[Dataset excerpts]

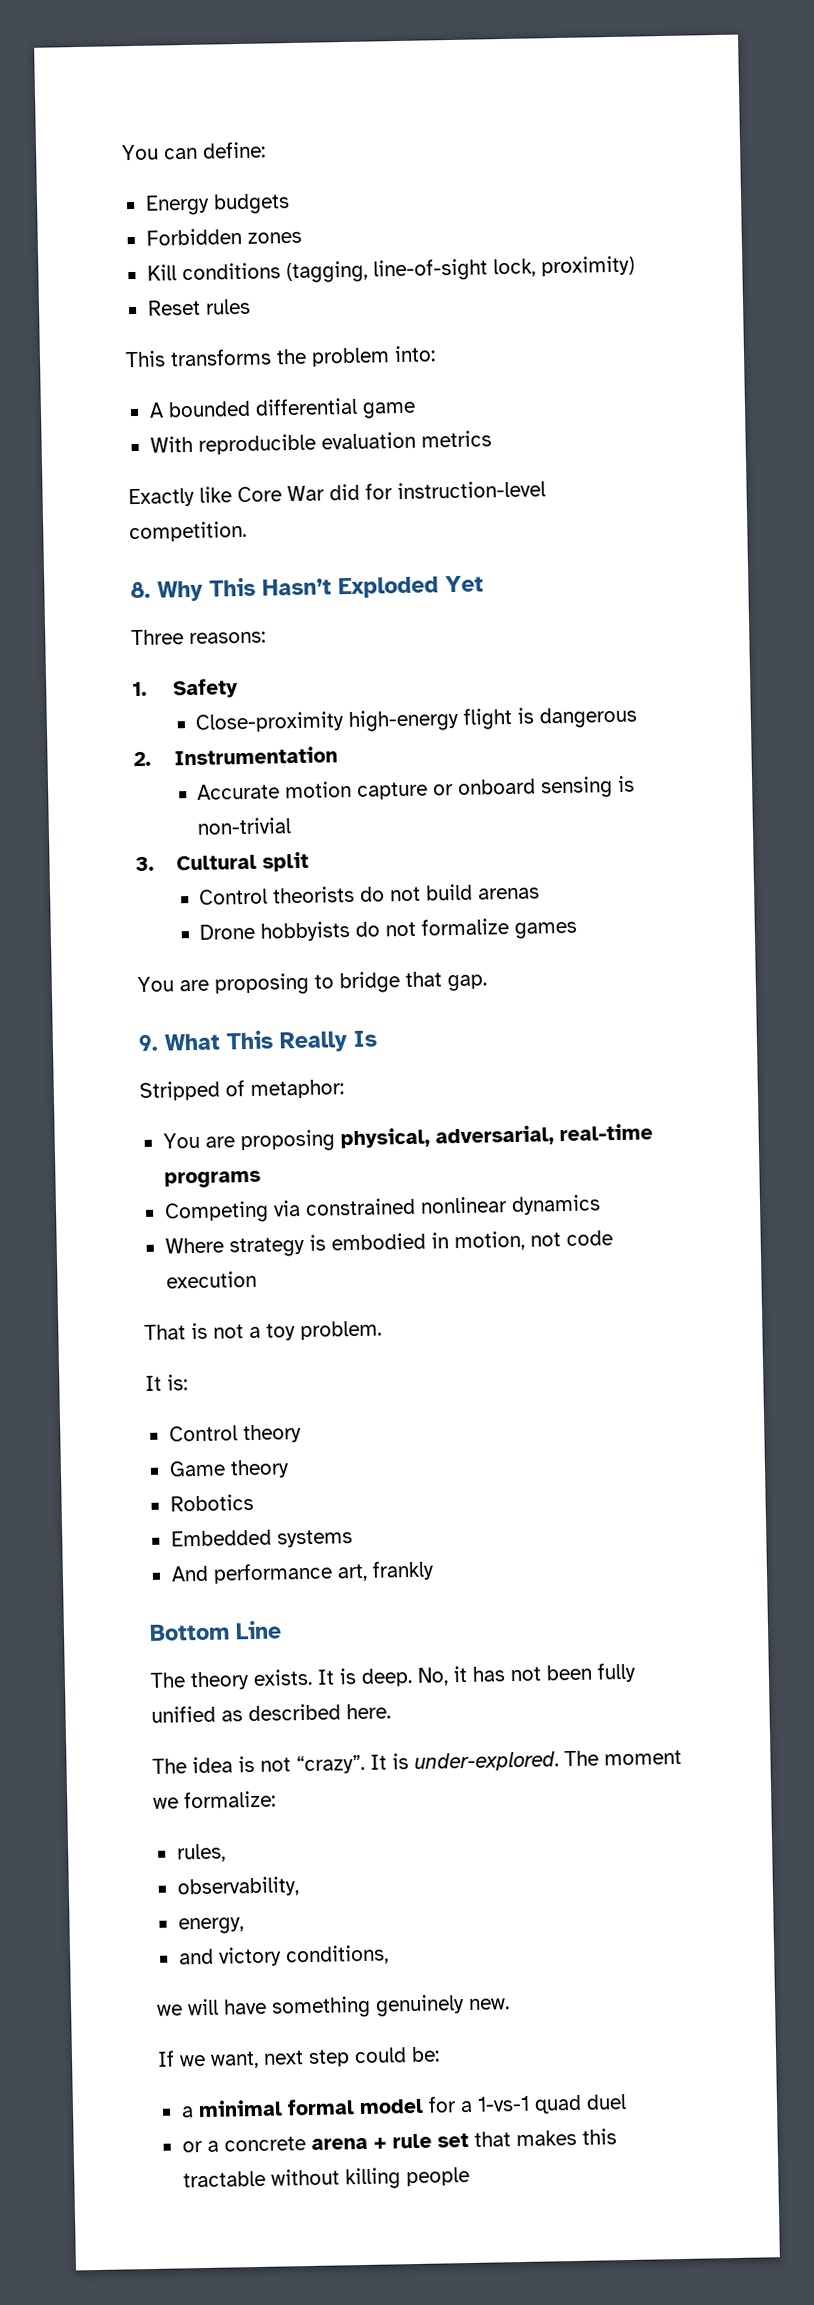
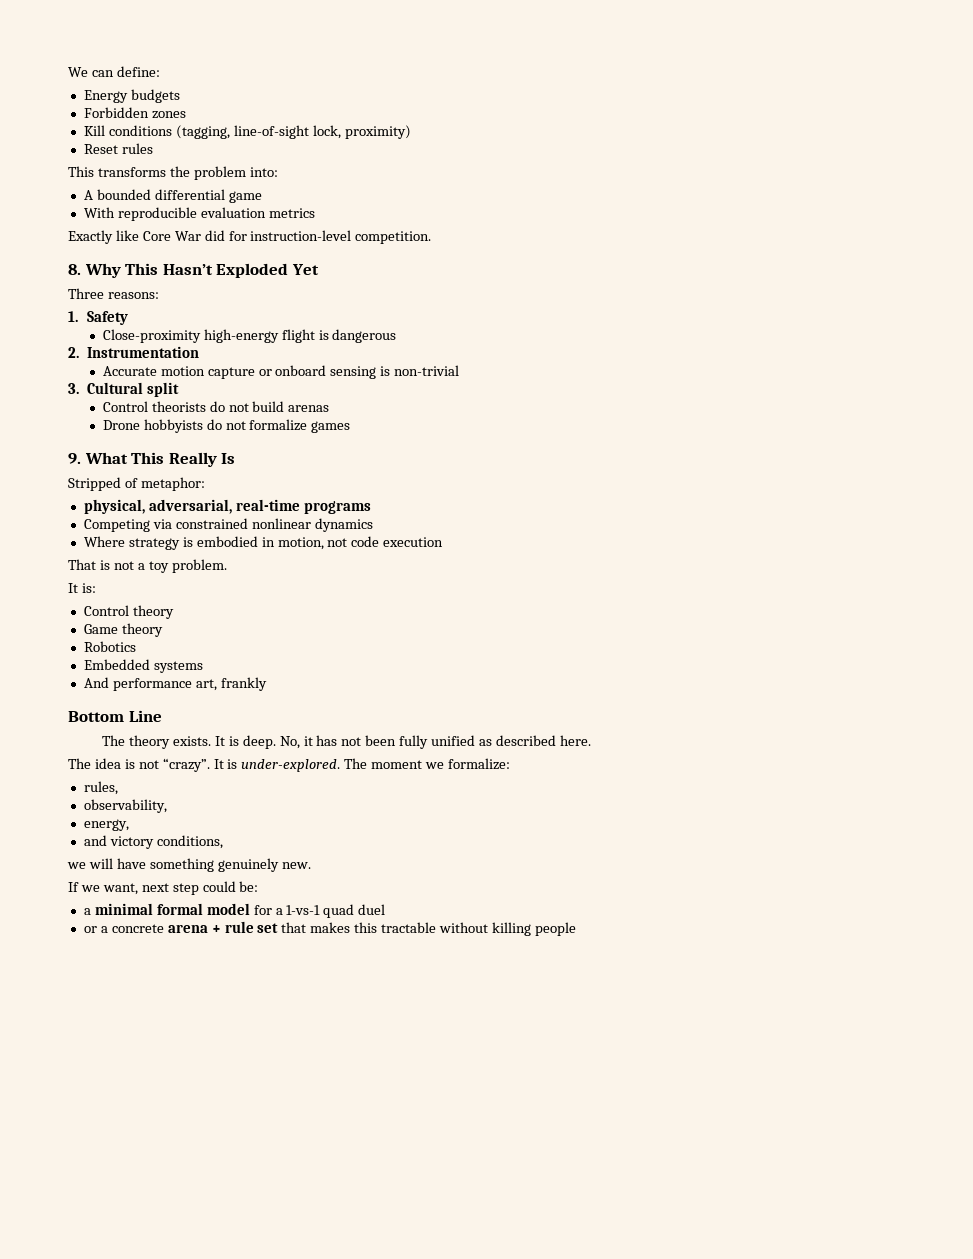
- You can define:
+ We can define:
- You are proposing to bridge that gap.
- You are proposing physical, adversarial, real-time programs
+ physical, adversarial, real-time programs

[WORK TASK]
For the string "physical", work out how many lines of the data contain it; answer with the number alone.

[YOUR SOLUTION]
2